- Work instructions -
Go through the listing and return every line with "Twig" in it.

* * * * * * *

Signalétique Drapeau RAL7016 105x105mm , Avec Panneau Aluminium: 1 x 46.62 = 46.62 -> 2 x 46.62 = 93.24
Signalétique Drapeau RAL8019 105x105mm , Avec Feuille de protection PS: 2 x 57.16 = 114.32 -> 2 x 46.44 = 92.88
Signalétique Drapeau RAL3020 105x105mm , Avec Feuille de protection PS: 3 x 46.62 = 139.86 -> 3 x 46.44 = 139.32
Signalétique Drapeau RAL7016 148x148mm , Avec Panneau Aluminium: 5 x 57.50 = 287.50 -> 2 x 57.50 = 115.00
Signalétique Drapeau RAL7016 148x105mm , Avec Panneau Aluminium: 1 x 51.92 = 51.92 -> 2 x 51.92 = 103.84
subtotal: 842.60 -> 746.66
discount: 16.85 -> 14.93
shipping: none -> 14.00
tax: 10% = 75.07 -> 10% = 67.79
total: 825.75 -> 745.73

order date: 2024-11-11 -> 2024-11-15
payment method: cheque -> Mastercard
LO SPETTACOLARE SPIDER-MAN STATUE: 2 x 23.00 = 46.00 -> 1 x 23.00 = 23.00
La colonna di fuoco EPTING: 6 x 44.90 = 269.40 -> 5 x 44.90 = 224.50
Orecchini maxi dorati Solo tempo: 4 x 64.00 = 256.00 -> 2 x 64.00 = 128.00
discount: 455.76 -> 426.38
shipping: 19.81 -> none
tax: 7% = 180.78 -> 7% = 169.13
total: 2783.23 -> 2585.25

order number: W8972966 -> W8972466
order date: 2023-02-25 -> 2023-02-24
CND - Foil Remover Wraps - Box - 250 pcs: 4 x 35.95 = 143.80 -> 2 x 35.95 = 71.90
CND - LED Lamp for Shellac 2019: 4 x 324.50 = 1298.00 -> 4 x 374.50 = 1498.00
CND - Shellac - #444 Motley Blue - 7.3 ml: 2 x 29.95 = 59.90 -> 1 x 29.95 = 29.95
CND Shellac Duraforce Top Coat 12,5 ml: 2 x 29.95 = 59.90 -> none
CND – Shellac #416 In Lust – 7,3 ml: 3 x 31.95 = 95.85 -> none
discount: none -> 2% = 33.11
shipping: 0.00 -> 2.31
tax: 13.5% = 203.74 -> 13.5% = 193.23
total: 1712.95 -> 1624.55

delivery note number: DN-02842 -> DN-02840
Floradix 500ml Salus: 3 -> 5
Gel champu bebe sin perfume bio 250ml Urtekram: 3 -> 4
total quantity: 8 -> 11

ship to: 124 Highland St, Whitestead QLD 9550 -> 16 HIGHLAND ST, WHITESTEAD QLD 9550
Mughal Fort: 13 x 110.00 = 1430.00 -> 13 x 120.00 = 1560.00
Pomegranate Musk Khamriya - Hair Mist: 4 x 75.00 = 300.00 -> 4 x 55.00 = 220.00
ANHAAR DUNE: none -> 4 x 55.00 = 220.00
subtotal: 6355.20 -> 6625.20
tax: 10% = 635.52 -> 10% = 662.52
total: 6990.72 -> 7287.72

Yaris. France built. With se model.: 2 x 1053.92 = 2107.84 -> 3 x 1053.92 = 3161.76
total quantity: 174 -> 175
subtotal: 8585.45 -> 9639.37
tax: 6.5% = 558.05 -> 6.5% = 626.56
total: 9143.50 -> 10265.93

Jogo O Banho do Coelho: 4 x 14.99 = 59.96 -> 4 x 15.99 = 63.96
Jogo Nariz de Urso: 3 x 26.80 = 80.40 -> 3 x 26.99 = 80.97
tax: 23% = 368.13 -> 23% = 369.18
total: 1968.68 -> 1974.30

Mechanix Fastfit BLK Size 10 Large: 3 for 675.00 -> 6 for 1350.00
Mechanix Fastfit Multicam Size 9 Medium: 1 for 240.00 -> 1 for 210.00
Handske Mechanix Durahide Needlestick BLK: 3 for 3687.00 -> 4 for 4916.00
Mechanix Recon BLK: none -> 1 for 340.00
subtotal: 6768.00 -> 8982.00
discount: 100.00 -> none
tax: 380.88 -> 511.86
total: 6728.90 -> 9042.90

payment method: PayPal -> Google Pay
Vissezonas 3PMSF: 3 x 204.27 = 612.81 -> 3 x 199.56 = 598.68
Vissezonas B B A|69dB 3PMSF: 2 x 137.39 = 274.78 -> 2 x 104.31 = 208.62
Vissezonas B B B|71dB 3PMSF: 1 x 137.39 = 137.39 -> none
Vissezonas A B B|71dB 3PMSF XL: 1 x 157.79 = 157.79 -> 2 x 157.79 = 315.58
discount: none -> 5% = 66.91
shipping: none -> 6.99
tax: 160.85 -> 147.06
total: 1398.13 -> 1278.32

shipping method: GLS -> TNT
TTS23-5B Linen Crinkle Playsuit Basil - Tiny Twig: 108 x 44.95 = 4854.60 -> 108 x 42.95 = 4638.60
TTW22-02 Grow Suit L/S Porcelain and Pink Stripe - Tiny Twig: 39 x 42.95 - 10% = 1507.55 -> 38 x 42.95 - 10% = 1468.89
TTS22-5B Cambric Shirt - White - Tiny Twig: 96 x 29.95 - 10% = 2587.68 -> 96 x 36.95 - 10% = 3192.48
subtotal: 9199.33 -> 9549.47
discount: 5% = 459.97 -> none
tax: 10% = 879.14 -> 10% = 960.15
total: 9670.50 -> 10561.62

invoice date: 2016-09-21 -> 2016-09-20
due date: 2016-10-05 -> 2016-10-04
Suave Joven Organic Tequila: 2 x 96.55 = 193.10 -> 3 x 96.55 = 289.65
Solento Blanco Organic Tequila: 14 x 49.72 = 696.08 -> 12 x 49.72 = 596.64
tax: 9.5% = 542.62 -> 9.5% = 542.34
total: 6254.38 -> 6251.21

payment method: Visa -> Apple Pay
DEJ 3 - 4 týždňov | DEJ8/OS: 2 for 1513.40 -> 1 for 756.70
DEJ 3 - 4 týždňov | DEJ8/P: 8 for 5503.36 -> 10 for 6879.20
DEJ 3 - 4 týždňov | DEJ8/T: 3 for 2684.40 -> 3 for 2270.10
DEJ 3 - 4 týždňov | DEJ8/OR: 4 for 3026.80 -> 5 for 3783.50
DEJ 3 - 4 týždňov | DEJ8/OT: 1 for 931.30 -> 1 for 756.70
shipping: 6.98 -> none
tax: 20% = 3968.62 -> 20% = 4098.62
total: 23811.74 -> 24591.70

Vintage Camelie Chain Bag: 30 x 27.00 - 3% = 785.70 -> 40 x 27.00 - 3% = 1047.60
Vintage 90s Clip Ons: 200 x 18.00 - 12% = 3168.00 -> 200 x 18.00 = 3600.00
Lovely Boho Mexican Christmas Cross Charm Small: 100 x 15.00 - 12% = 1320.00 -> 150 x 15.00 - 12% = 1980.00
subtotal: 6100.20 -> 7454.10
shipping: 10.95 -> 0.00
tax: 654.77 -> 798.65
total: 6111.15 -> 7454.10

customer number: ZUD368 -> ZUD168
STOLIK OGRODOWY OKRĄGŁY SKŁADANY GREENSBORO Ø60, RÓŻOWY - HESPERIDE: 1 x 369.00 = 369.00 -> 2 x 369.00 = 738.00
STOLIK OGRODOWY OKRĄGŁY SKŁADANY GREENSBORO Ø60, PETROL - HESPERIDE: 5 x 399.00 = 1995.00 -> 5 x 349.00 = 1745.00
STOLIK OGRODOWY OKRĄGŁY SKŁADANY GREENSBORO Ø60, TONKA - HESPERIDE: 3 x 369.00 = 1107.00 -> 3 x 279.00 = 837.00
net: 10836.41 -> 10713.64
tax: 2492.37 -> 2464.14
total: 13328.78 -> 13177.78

* * * * * * *

- Output for this task -
TTS23-5B Linen Crinkle Playsuit Basil - Tiny Twig: 108 x 44.95 = 4854.60 -> 108 x 42.95 = 4638.60
TTW22-02 Grow Suit L/S Porcelain and Pink Stripe - Tiny Twig: 39 x 42.95 - 10% = 1507.55 -> 38 x 42.95 - 10% = 1468.89
TTS22-5B Cambric Shirt - White - Tiny Twig: 96 x 29.95 - 10% = 2587.68 -> 96 x 36.95 - 10% = 3192.48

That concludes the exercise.